Who controls your data?
Data is everywhere, can you track and manage it?
Currently, South African businesses are - or should be - debating whether to comply with the EU General Data Protection Regulation (GDPR) or the local Protection of Personal Information (POPI) Act. GDPR becomes enforceable in May 2018, and POPI is expected to follow suit soon thereafter.
Jay Huff, Marketing Director, International, at RiskIQ says, "When considering which to comply with, businesses should bear in mind that while all of the requirements laid down by POPI are valid, in my opinion they're no longer sufficient, especially for organisations targeting European citizens. GDPR adds an additional layer of compliance on top of the POPI legislation."
This approach is backed up by Bob Tarzey, analyst, and director of research firm Quocirca, who says: "Many will already have the data security basics in place to comply with the regulations that precede GDPR. However, GDPR has many additional requirements, especially around the way data is captured and processed. These include obtaining explicit opt-in from data subjects. Before an organisation can address GDPR, it needs to fully understand the extent of its online data gathering activities."

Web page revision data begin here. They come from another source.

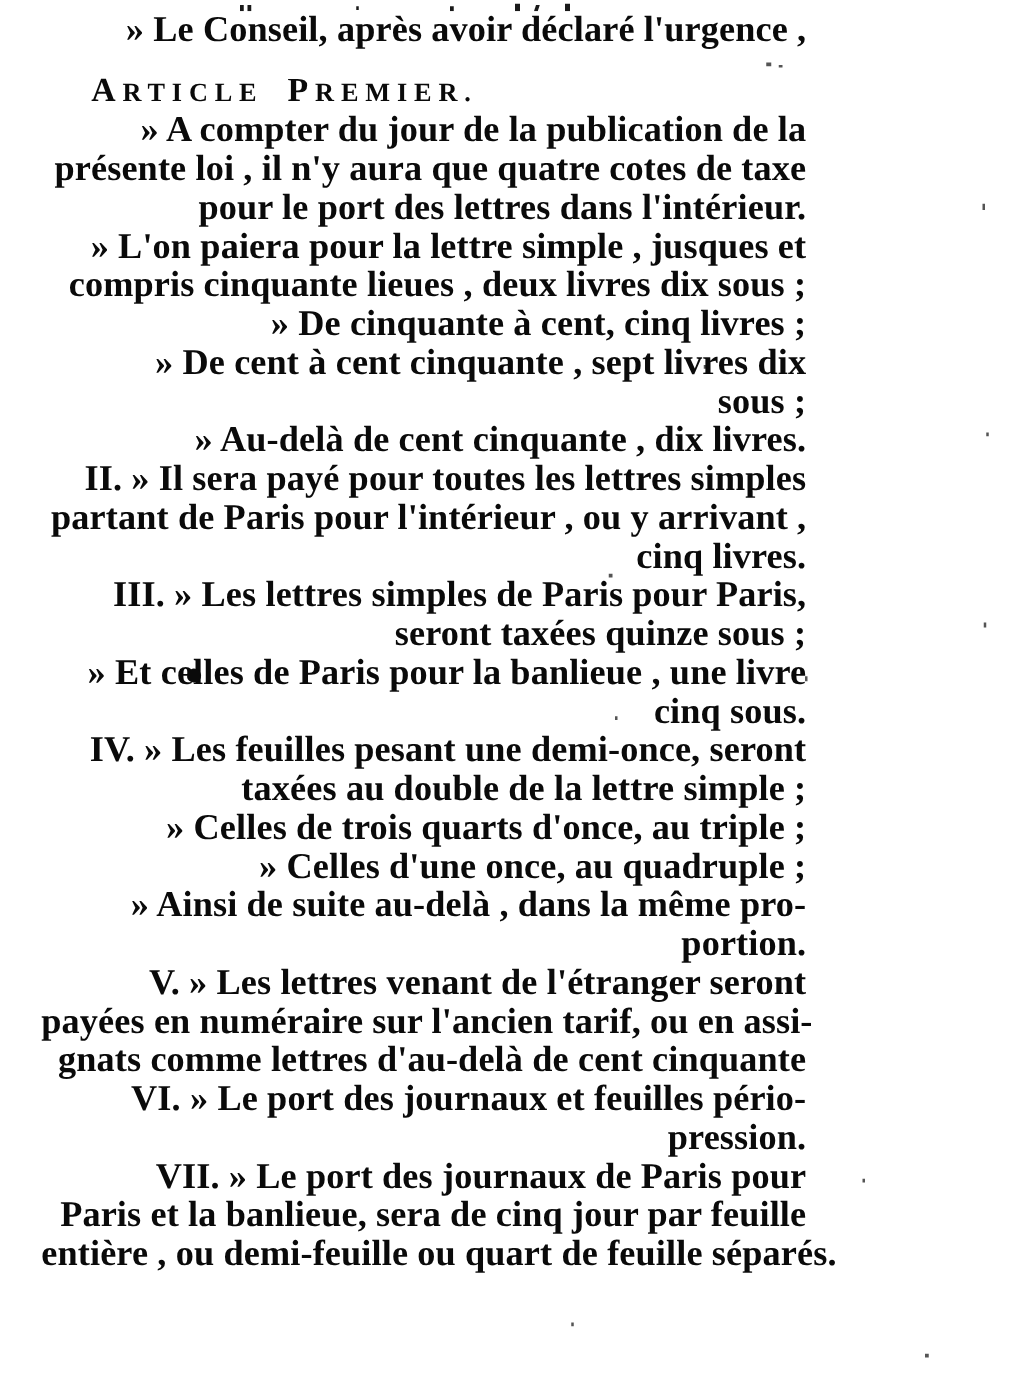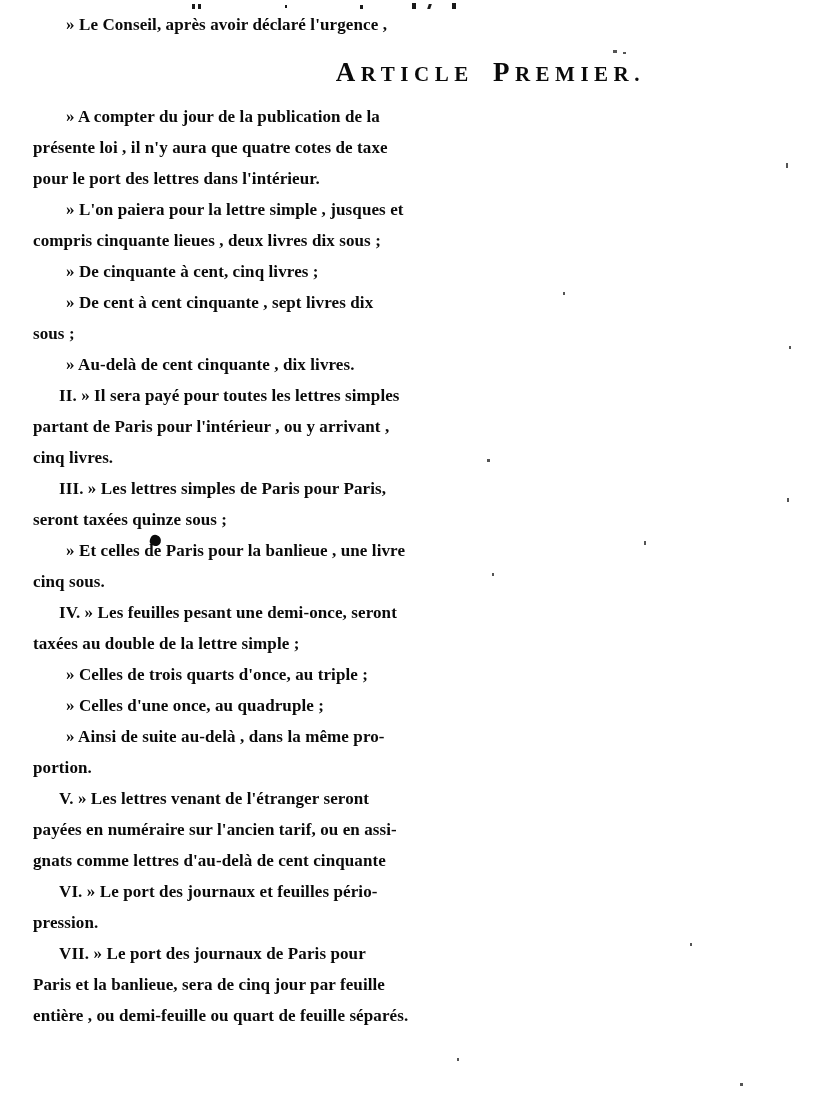--- a/index.html
+++ b/index.html
@@ -44,36 +44,37 @@
   .column {
     position: absolute;
     left: 33px;
     top: 9px;
     width: 612px;
   }
 
   .line {
     height: 31px;
     line-height: 31px;
-    font-size: 17px;
+    font-size: 29px;
     white-space: nowrap;
     letter-spacing: 0.1px;
     font-weight: 600;
+    text-align: right;
     -webkit-font-smoothing: none;
   }
 
   .indent { padding-left: 33px; }
   .indent-sm { padding-left: 26px; }
 
   .heading {
     height: 31px;
     line-height: 31px;
     margin-top: 17px;
-    margin-bottom: 13px;
-    text-align: right;
+    margin-bottom: 1px;
+    text-align: left;
     font-size: 21px;
     font-weight: 700;
     letter-spacing: 5.5px;
     padding-left: 40px;
   }
   .heading .cap { font-size: 27px; }
   .heading .gap { letter-spacing: 14px; }
 
   .blot {
     position: absolute;

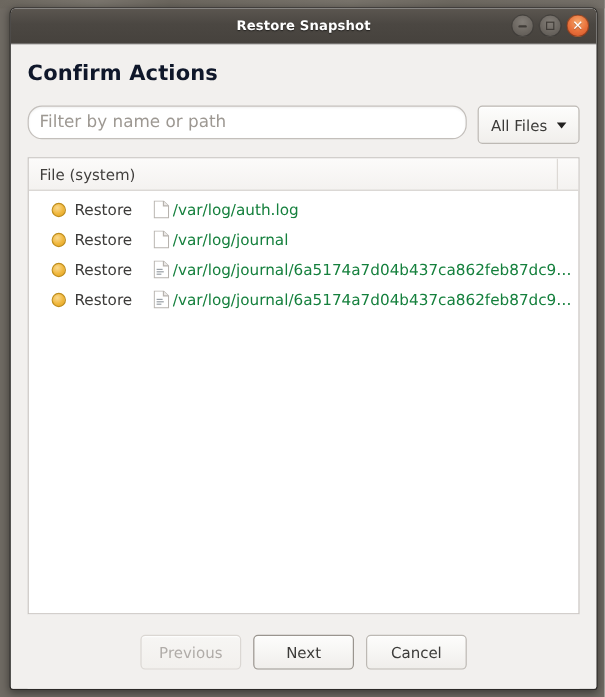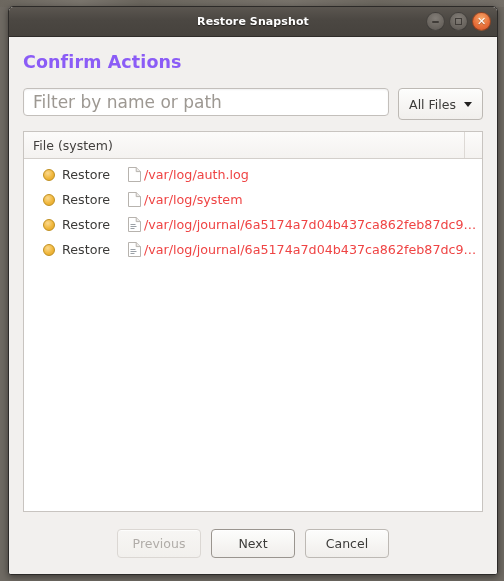--- a/index.html
+++ b/index.html
@@ -116,42 +116,42 @@
     flex: 1 1 auto;
     padding: 12px 14px 0 14px;
     display: flex;
     flex-direction: column;
     background: #f2f0ee;
   }
 
   #page-title {
     font-size: 17.5px;
     font-weight: bold;
-    color: #8b5cf6;
+    color: #0f172a;
     margin: 3px 0 16px 0;
     letter-spacing: 0.1px;
   }
 
   
   #filter-row {
     display: flex;
     align-items: stretch;
     gap: 9px;
     margin-bottom: 11px;
   }
   #filter-input {
     flex: 1 1 auto;
     height: 28px;
     box-sizing: border-box;
     border: 1px solid #c3bfbb;
-    border-radius: 4px;
+    border-radius: 12px;
     background: #ffffff;
     padding: 0 9px;
     font-family: "DejaVu Sans", sans-serif;
-    font-size: 17px;
+    font-size: 14px;
     color: #ec4899;
     box-shadow: inset 0 1px 2px rgba(0,0,0,0.06);
     outline: none;
   }
   #filter-input::placeholder { color: #9d9892; }
 
   #file-type-dropdown {
     flex: 0 0 auto;
     height: 32px;
     box-sizing: border-box;
@@ -237,21 +237,21 @@
   }
   .doc-icon {
     flex: 0 0 auto;
     width: 13px; height: 15px;
     margin-right: 3px;
     position: relative;
   }
   .row .path {
     flex: 1 1 auto;
     font-size: 12.7px;
-    color: #ef4444;
+    color: #15803d;
     white-space: nowrap;
     overflow: hidden;
   }
 
   
   #footer {
     flex: 0 0 auto;
     height: 62px;
     display: flex;
     align-items: center;
@@ -338,21 +338,21 @@
                 </svg></span>
               <span class="path">/var/log/auth.log</span>
             </div>
             <div class="row">
               <span class="dot"></span>
               <span class="action-label">Restore</span>
               <span class="doc-icon"><svg width="13" height="15" viewBox="0 0 13 15">
                   <path d="M0.5 0.5 H8.2 L12.5 4.6 V14.5 H0.5 Z" fill="#ffffff" stroke="#b7b3ae" stroke-width="1"></path>
                   <path d="M8.2 0.5 V4.6 H12.5" fill="#eceae8" stroke="#b7b3ae" stroke-width="1"></path>
                 </svg></span>
-              <span class="path">/var/log/system</span>
+              <span class="path">/var/log/journal</span>
             </div>
             <div class="row">
               <span class="dot"></span>
               <span class="action-label">Restore</span>
               <span class="doc-icon"><svg width="13" height="15" viewBox="0 0 13 15">
                   <path d="M0.5 0.5 H8.2 L12.5 4.6 V14.5 H0.5 Z" fill="#ffffff" stroke="#b7b3ae" stroke-width="1"></path>
                   <path d="M8.2 0.5 V4.6 H12.5" fill="#eceae8" stroke="#b7b3ae" stroke-width="1"></path>
                   <rect x="2.5" y="7" width="5" height="1" fill="#9aa0a6"></rect>
                   <rect x="2.5" y="9" width="6" height="1" fill="#9aa0a6"></rect>
                   <rect x="2.5" y="11" width="4" height="1" fill="#9aa0a6"></rect>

Business owners unsure of which legislation they should adopt, should ask themselves the question: do I do any business whatsoever outside of South Africa's borders? If the answer is 'yes', then your business should consider complying with GDPR. According to EU legislation, GDPR applies to any organisation that directly targets EU citizens, even organisations with no physical presence in the EU. Huff cautions: "Even if you have a local Web site that actively targets EU citizens, you need to be GDPR compliant."
He continues: "The EU regulations are by far the strictest, so by complying with GDPR you're automatically comply with data privacy anywhere else in the world."
GDPR (and POPI) is all about knowing how personal information is captured and processed. Businesses need to know how and where data is being collected, used and shared, as well as where it is stored and the security implemented to keep it safe.
However, this is no simple process. Huff explains: "One of the challenges for organisations with a large digital presence, is identifying all the places they collect personally identifiable information. This includes all login pages, data entry forms and persistent cookies used across their sites, whether they were developed in-house or outsourced by marketing or a business unit. Once identified, those pages need to be assessed to ensure data is being collected securely and that the correct usage statements and active opt-in controls are in place."
"It's all about being able to discover and manage your enterprise's digital footprint," says Huff, "from both a cyber security and compliance perspective."
Curious to see what progress businesses were making towards being GDPR compliant, RiskIQ looked at 100 000 Web sites of FTSE top 30 UK companies. Some 13 000 pages were collecting personally identifiable information and a third of these were collecting that information in an insecure manner.
You can read more about this research here:
Huff says: "When you consider the potential risk to customers through loss and fraudulent use of their data - not to mention the impact on businesses through loss of revenue and brand reputation - you realise just how vital these two pieces of legislation are."
Five things all businesses need to know about GDPR versus current data protection legislation:
1. Consent must be obtained from the data subject: explicit, intelligible, ease of withdrawal. Must be able to demonstrate consent was given.
2. Data subject rights: explicit rights to access, portability, erasure and rectification of the personally identifiable information.
3. Breach reporting is mandatory.
4. Data privacy impact assessments (DPIA) required.
5. Maximum fines of EUR20 million or 4% of annual global turnover can be imposed.